Liputan6.com, Jakarta Ilmuwan Inggris menyebut mutasi varian COVID Delta di Indonesia tercatat sebagai yang paling ekstrem (most extreme) dibanding laporan dari negara lain. Terdapat 113 mutasi unik dan keseluruhannya telah dimasukkan ke dalam basis data genomik COVID global pada awal Juli 2023.
Lantas, apakah jumlah mutasi varian Delta ini menjadi peringatan (warning) kemunculan potensi serius?
Baca Juga
Peneliti Global Health Security Dicky Budiman berpendapat tidak melihat adanya potensi serius seperti kenaikan kasus atau gelombang COVID. Terlebih lagi, Indonesia saat ini sudah berstatus endemi.
Advertisement
Tidak Melihat Potensi Serius
"Sebetulnya, kalau melihat data ini, saat ini, saya tidak melihat potensi yang namanya serius ya. Potensi serius dalam artian, berdampak seperti waktu Delta pertama," ucap Dicky saat dihubungi Health Liputan6.com pada Senin, 31 Juli 2023.
"Dan tentu ini kecil sekali saat ini kemungkinannya. Kecuali ada dampak dalam artian menurunkan secara signifikan efikasi dari efektivitas dari imunitas yang timbul, baik itu terinfeksi ataupun kombinasi dengan vaksinasi."
Seperti diketahui, COVID varian Delta pertama kali ada di Indonesia pada Januari 2021. Kemudian Indonesia dilanda gelombang Delta dengan puncaknya terjadi pada pertengahan Juli, yakni 15 Juli 2021 dengan kasus harian di angka 56.757.
Varian COVID Paling Bermutasi
Versi baru mutasi varian Delta di Indonesia ini juga disebut sebagai paling bermutasi (most mutated version) dari virus COVID yang pernah tercatat di dunia. Varian ini dari strain Delta, yang diambil dari swab pasien di Jakarta.
Menurut Dicky Budiman, perlindungan masyarakat Indonesia terhadap virus SARS-CoV-2 sudah cukup memadai. Dengan demikian, kematian dan keparahan dapat dihindari.
"Saya melihat saat ini masih cukup memadai ya proteksi. Sehingga dua hal yang dikhawatirkan, yaitu kematian atau mortalitas dan keparahan itu masih bisa kita hindari dengan modal imunitas, meskipun ada temuan ini (varian COVID paling bermutasi)," terangnya.
Advertisement
Kemungkinan Mutasi Masih Ada
Juru Bicara Kementerian Kesehatan (Kemenkes) RI Mohammad Syahril menyampaikan, COVID masih akan ada dan bermutasi. Masyarakat diminta tetap waspada. Hal ini ia sampaikan menanggapi adanya temuan varian COVID paling bermutasi ada di Indonesia.

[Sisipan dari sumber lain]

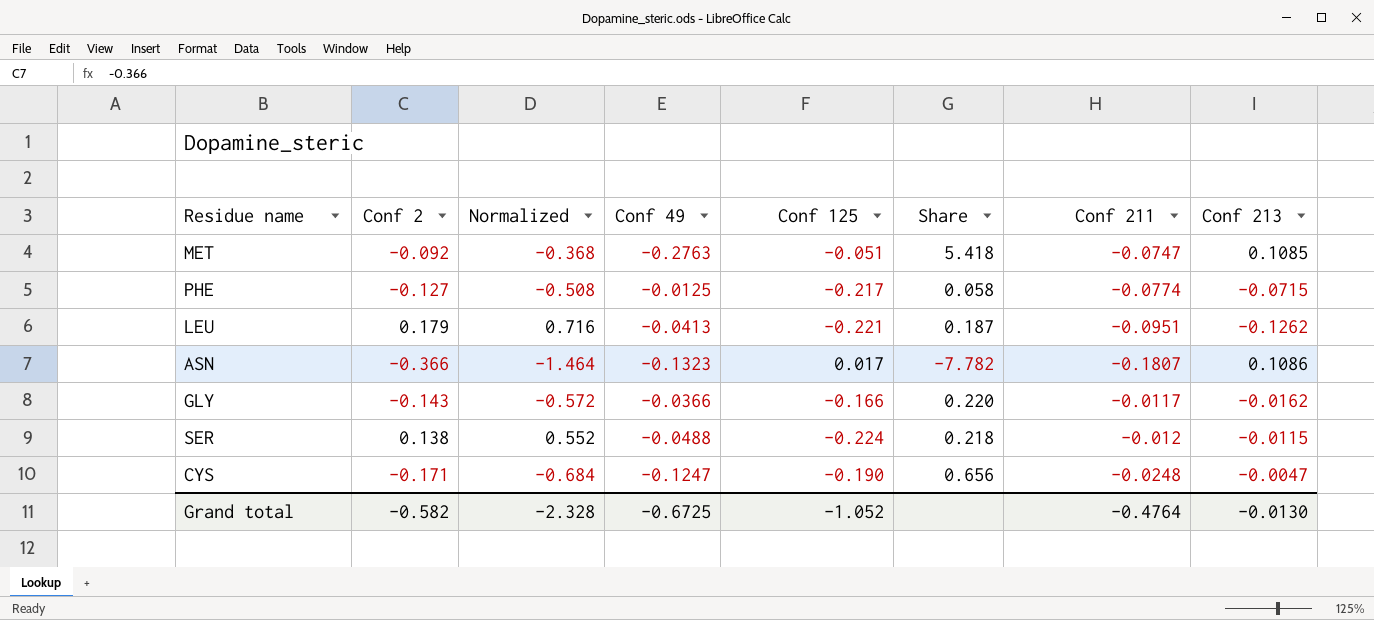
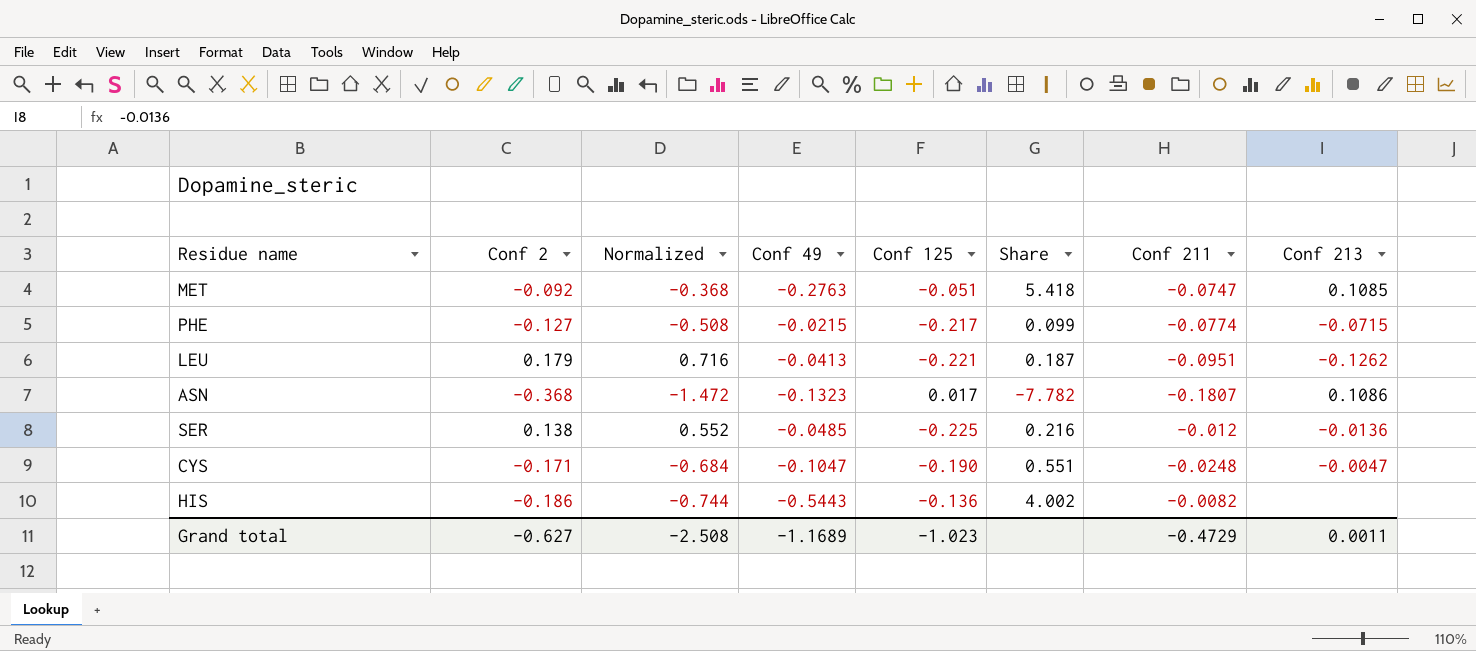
row GLY: -0.143 | -0.572 | -0.0366 | -0.166 | 0.220 | -0.0117 | -0.0162 -> none
PHE | Conf 49: -0.0125 -> -0.0215
PHE | Share: 0.058 -> 0.099
ASN | Conf 2: -0.366 -> -0.368
ASN | Normalized: -1.464 -> -1.472
SER | Conf 49: -0.0488 -> -0.0485
SER | Conf 125: -0.224 -> -0.225
SER | Share: 0.218 -> 0.216
SER | Conf 213: -0.0115 -> -0.0136
CYS | Conf 49: -0.1247 -> -0.1047
CYS | Share: 0.656 -> 0.551
row HIS: none -> -0.186 | -0.744 | -0.5443 | -0.136 | 4.002 | -0.0082 | none
Grand total | Conf 2: -0.582 -> -0.627
Grand total | Normalized: -2.328 -> -2.508
Grand total | Conf 49: -0.6725 -> -1.1689
Grand total | Conf 125: -1.052 -> -1.023
Grand total | Conf 211: -0.4764 -> -0.4729
Grand total | Conf 213: -0.0130 -> 0.0011

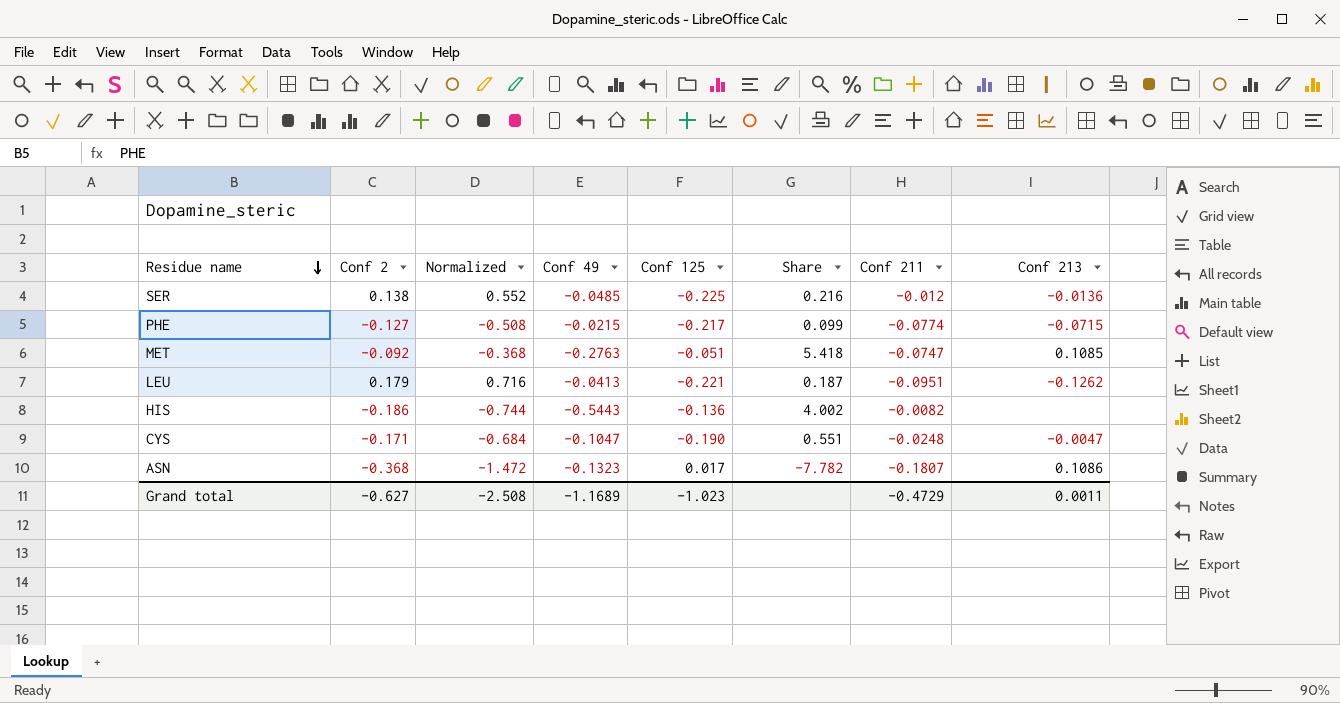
row order: none -> Residue name descending

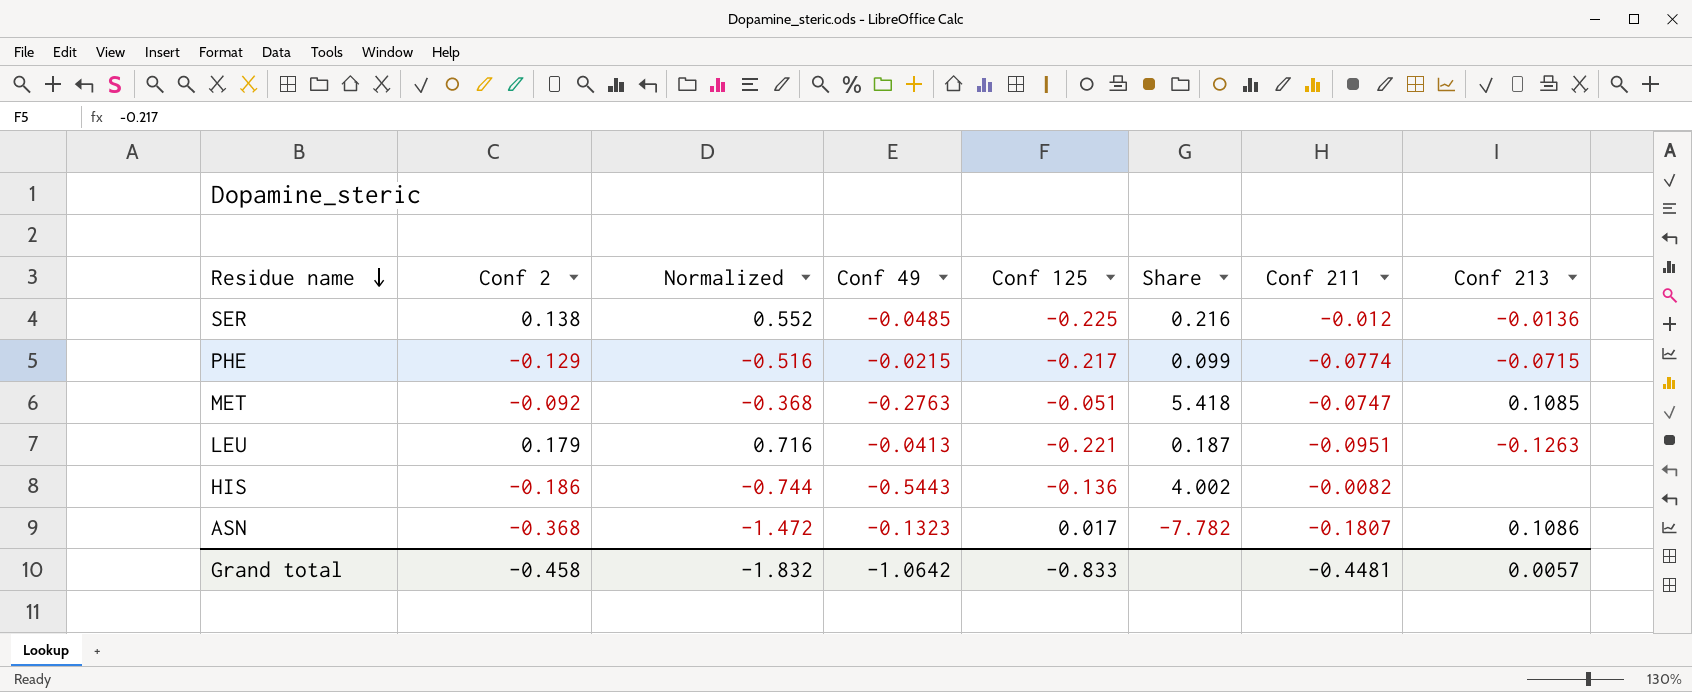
row CYS: -0.171 | -0.684 | -0.1047 | -0.190 | 0.551 | -0.0248 | -0.0047 -> none
PHE | Conf 2: -0.127 -> -0.129
PHE | Normalized: -0.508 -> -0.516
LEU | Conf 213: -0.1262 -> -0.1263
Grand total | Conf 2: -0.627 -> -0.458
Grand total | Normalized: -2.508 -> -1.832
Grand total | Conf 49: -1.1689 -> -1.0642
Grand total | Conf 125: -1.023 -> -0.833
Grand total | Conf 211: -0.4729 -> -0.4481
Grand total | Conf 213: 0.0011 -> 0.0057

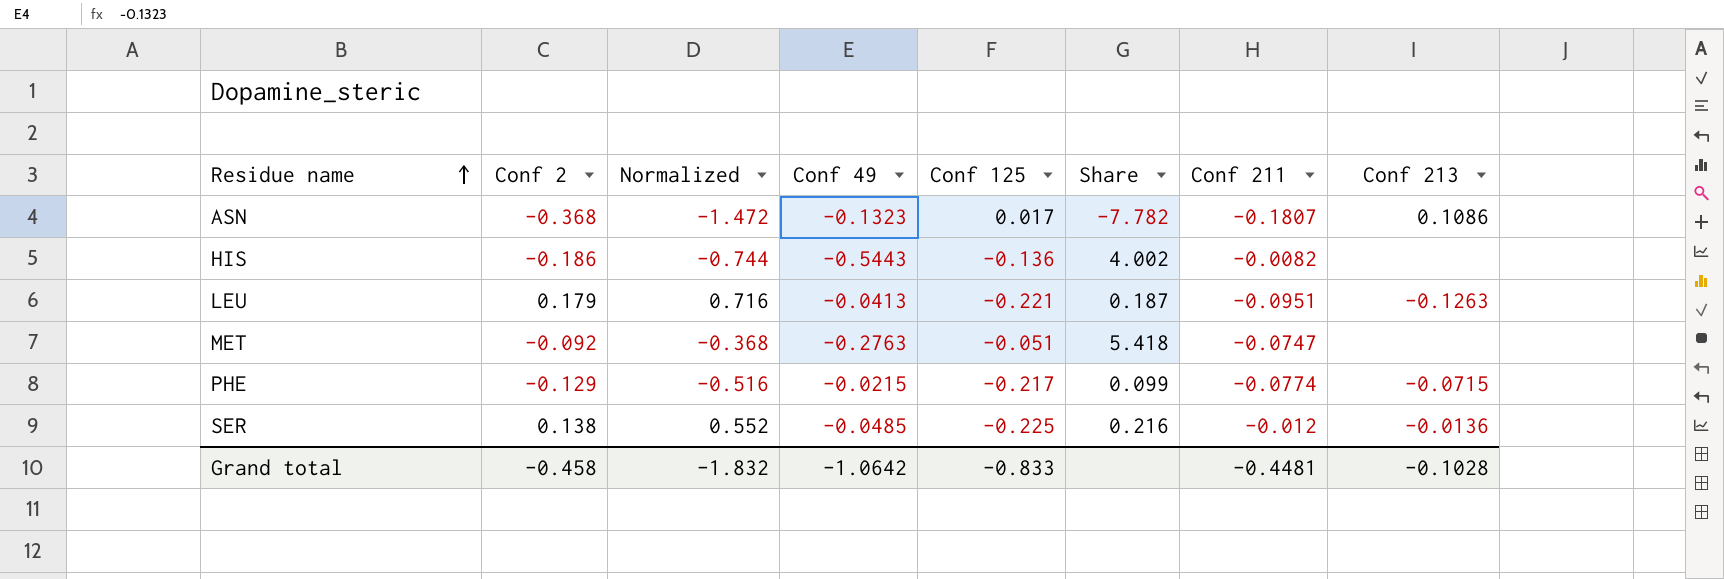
row order: Residue name descending -> Residue name ascending
MET | Conf 213: 0.1085 -> none
Grand total | Conf 213: 0.0057 -> -0.1028

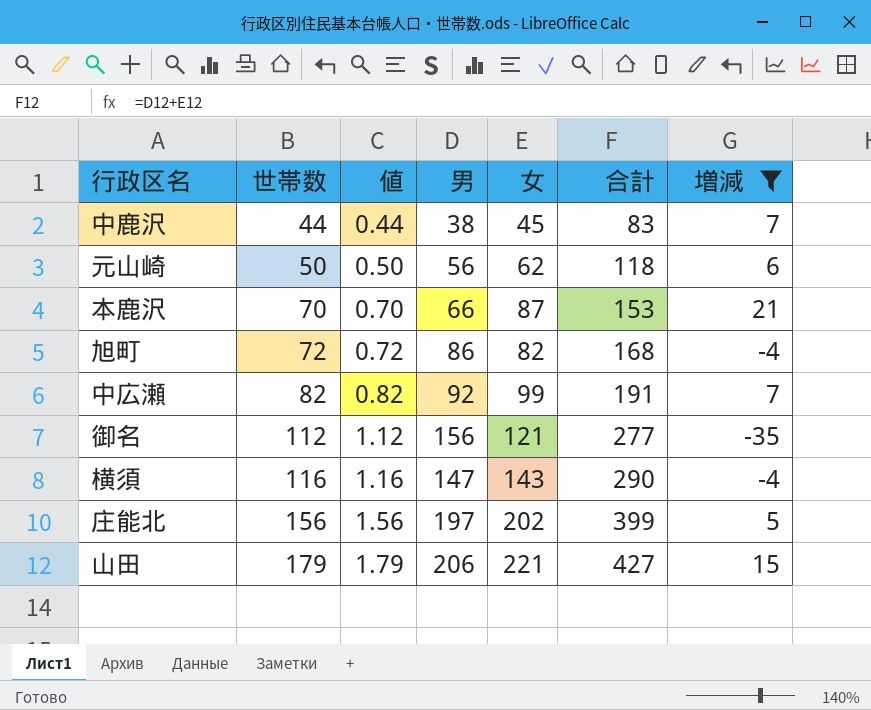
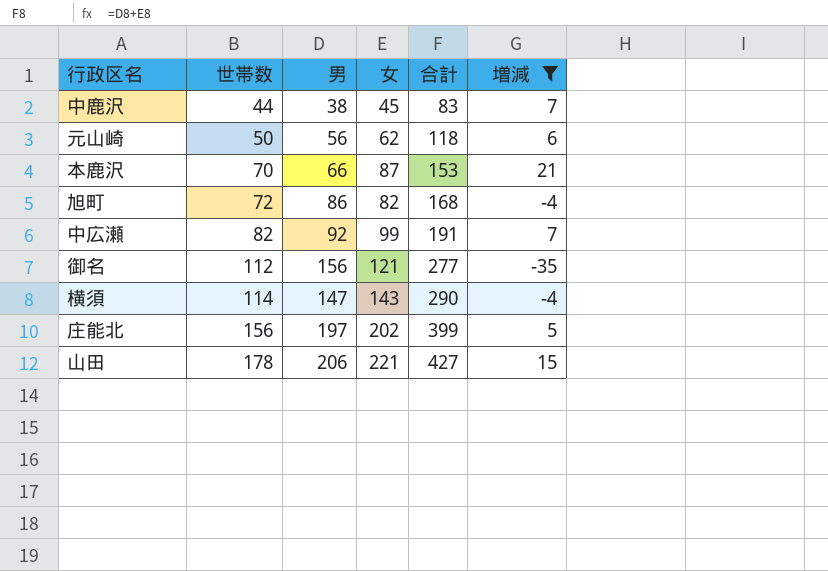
column 値 | formula: [世帯数] * 0.01 -> none
横須 | 世帯数: 116 -> 114
山田 | 世帯数: 179 -> 178

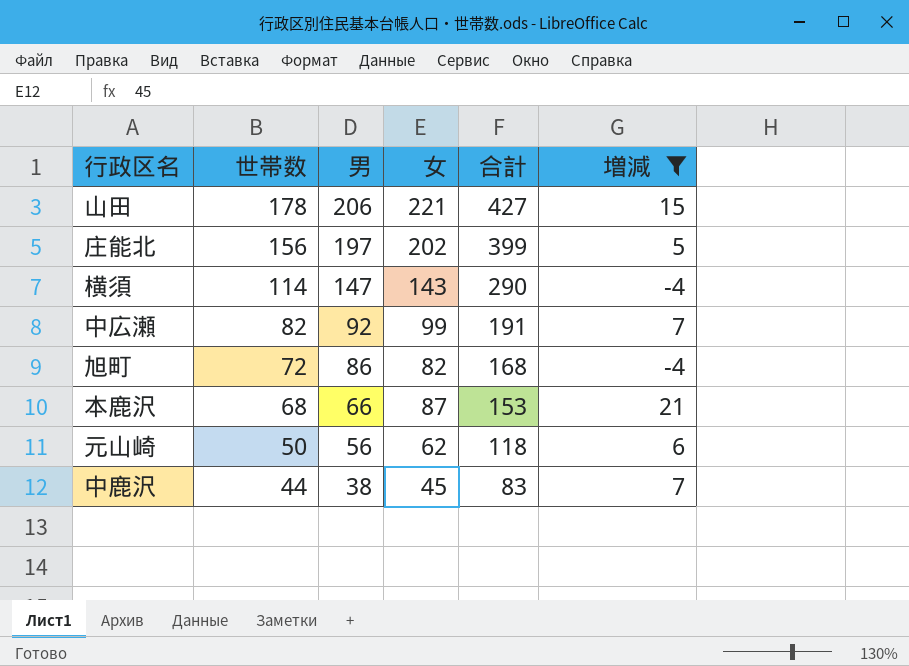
row order: 世帯数 ascending -> 世帯数 descending
row 御名: 112 | 156 | 121 | 277 | -35 -> none
本鹿沢 | 世帯数: 70 -> 68

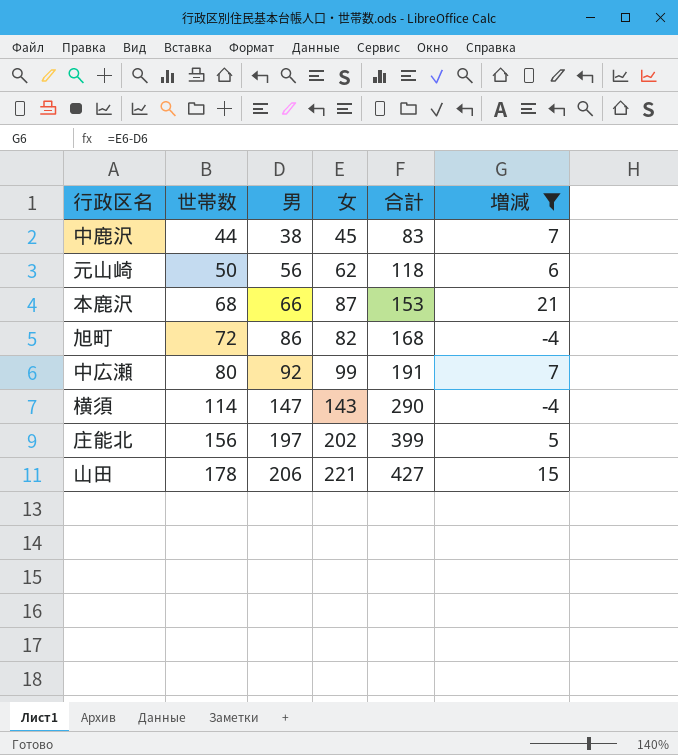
row order: 世帯数 descending -> 世帯数 ascending
中広瀬 | 世帯数: 82 -> 80

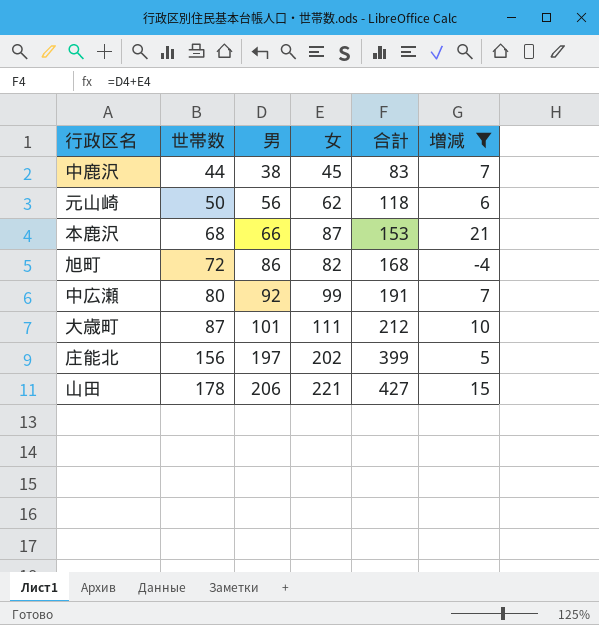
row 横須: 114 | 147 | 143 | 290 | -4 -> none
row 大歳町: none -> 87 | 101 | 111 | 212 | 10

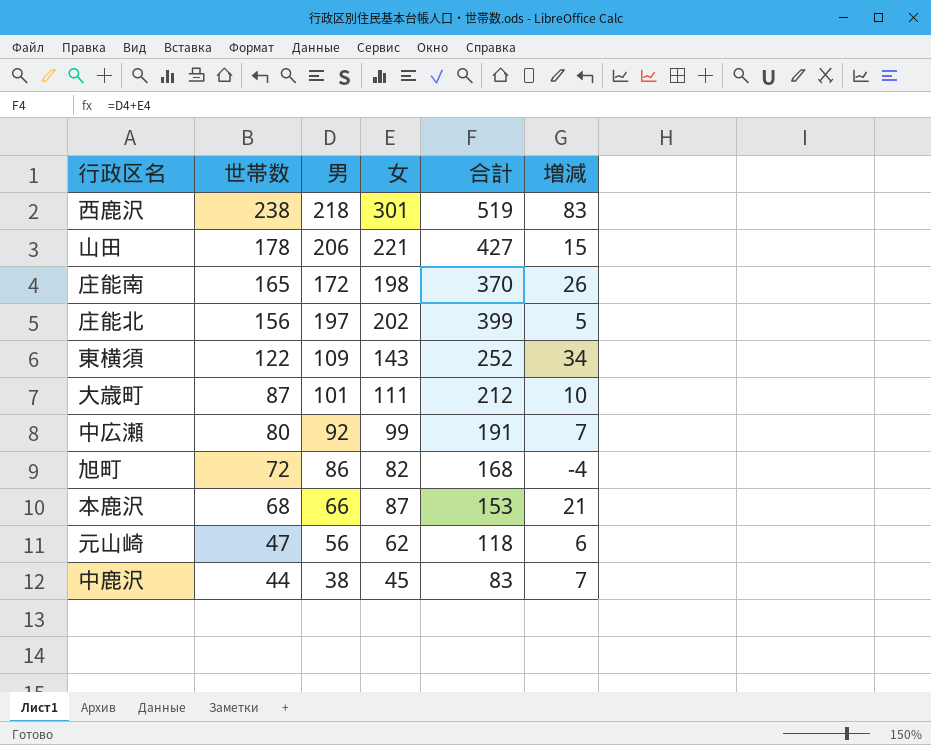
filter: 増減 <= 21 -> none
row order: 世帯数 ascending -> 世帯数 descending
元山崎 | 世帯数: 50 -> 47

"Seperti selalu kami sampaikan bahwa COVID-19 masih ada dan kemungkinan bermutasi masih ada. Kita selalu diimbau untuk tetap waspada walaupun di era endemi ini," ujarnya saat dihubungi Health Liputan6.com melalui pesan singkat pada Senin, 31 Juli 2023.
"Tak Perlu Dicemaskan"
Selain itu, masyarakat tak perlu cemas karena vaksinasi COVID berjalan dengan baik.
"Sepanjang vaksin berjalan dengan baik, saya rasa tidak perlu dicemaskan varian apapun yang muncul. Kecuali perbedaan dengan varian vaksin sudah besar, misalnya lebih dari 50 persen," sambung Syahril.
Soroti Mutasi Varian COVID di Indonesia
Virolog dari Warwick University Inggris, Professor Lawrence Young mengungkapkan mutasi baru varian Delta di Indonesia termasuk versi paling bermutasi dan yang paling ekstrem.
"Meskipun ini (turunan varian Delta) bisa jadi merupakan varian 'paling ekstrem' yang pernah kita temui, ini hanya akan mengkhawatirkan jika menyebar dengan cepat," kata Lawrence dikutip dari Metro, Minggu (30/7/2023).
Berasal dari Pasien Infeksi Kronis
Profesor Lawrence Young menekankan, masih belum jelas, apakah jenis virus dari turunan varian Delta yang baru ditemukan ini berpotensi untuk menyebar dan menginfeksi orang lain.
Menurutnya, virus baru ini diyakini berasal dari kasus infeksi kronis di mana seorang pasien, alih-alih mengalahkan virus dalam beberapa minggu, malah mengalami infeksi yang berkepanjangan selama berbulan-bulan.